Дед начал умирать наперегонки с властью, под которой он прожил всю жизнь. А ведь казалось, он протянет очень долго, ни табака, ни водки, никогда ничем не болел. Тихий человек, в группу здоровья ходил два раза в неделю, в волейбол играл. В нем часто проявлялась странная для меня деликатность плюс несмешиваемость с другими, и это при том, что дед был крупным врачебным бюрократом, по меркам нашего района, конечно. То есть решал вопросы и сидел в президиуме партийно-перевыборных конференций, или как там они звались, почившие в заскорузлом брежневском Бозе.

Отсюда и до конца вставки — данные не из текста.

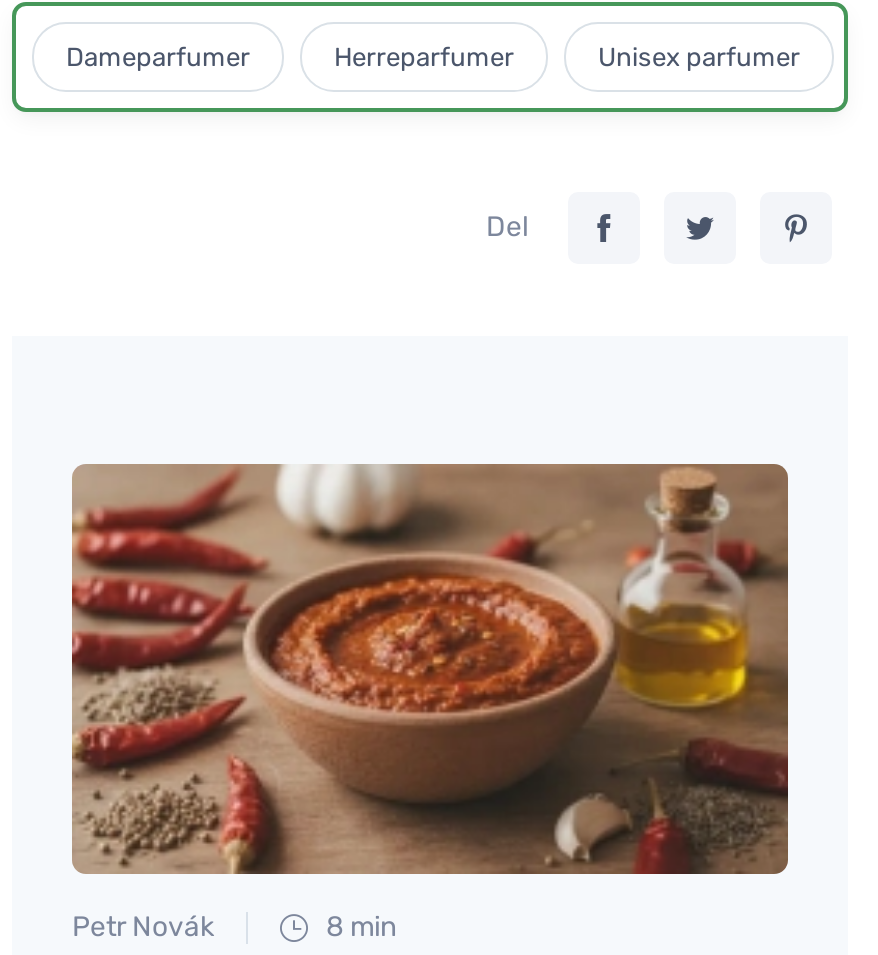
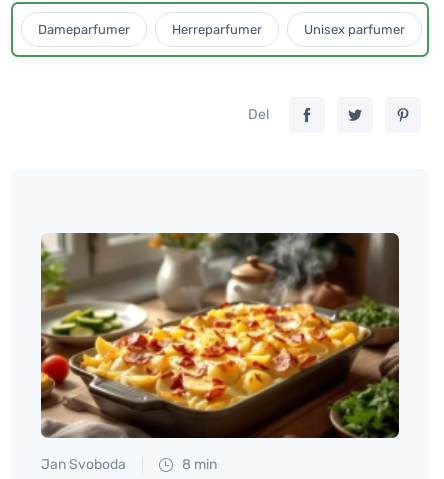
- [image]
- Petr Novák
+ [image]
+ Jan Svoboda
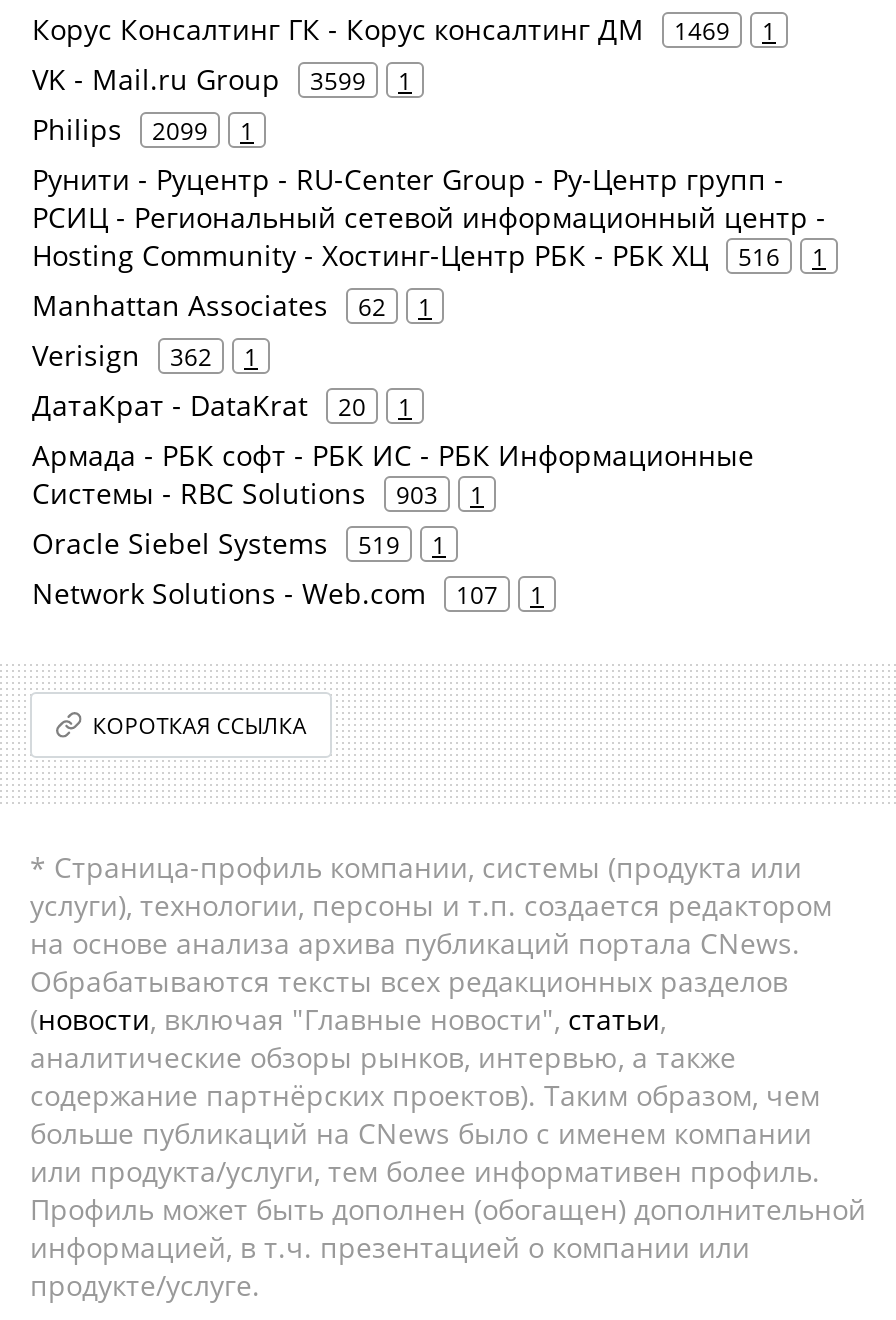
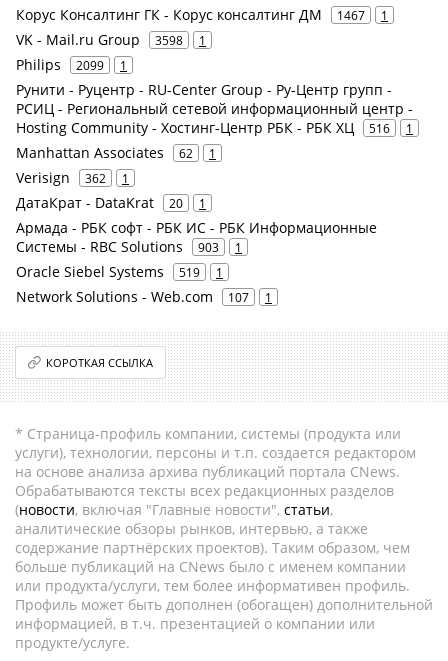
- Корус Консалтинг ГК - Корус консалтинг ДМ 1469 1
+ Корус Консалтинг ГК - Корус консалтинг ДМ 1467 1

- VK - Mail.ru Group 3599 1
+ VK - Mail.ru Group 3598 1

Его все знали и, говорят, уважали. Я даже не помню, чем он занимался вне работы – кроме группы здоровья, ужинов, воскресных походов на рынок за творогом и квашеной капустой, воскресной же сиесты после раннего обеда, газет и телевизора. Собственно, вот она жизнь и есть. Такая же, как у миллионов советских людей, но отдельная. Советская отдельность, специальное качество, понимание дао. Он не рыпался. Бабушка, она рыпалась. Бесконечные лекции, аспиранты, хоздоговора, болезни, масштабная хохляцкая готовка с борщами и жарким, сад-огород. В общем, рыпалась, хотела чего-то другого, в театр ходила, редко, но ходила, когда в Москву ездила, с приятельницей. И быстро умерла. Как выяснилось, она была важной частью механизма его отдельности, когда этот орган ампутировали, дед начал потихоньку сворачивать жизнь. Он действительно сдавал наперегонки с Советской властью, похоронив жену в том месяце, когда впервые было сказано роковое слово «перестройка», ушел на пенсию в разгар первого съезда каких-то там депутатов, когда просвещенное население Горького принялось бездельничать, пялясь в экран на невиданное, небывалое, деда уже тогда начало пошатывать, потом стало ясно – опухоль в мозгу, но не было уже ни медицины, ничего почти не было, мы порывались повезти его в Москву на операцию, но не было денег, ничего не было. Впрочем, оказалось, что и нам рыпаться не следовало. Дед тихо умер в больнице, когда стреляли в Вильнюсе. Он ушел первым, отдельно от страны.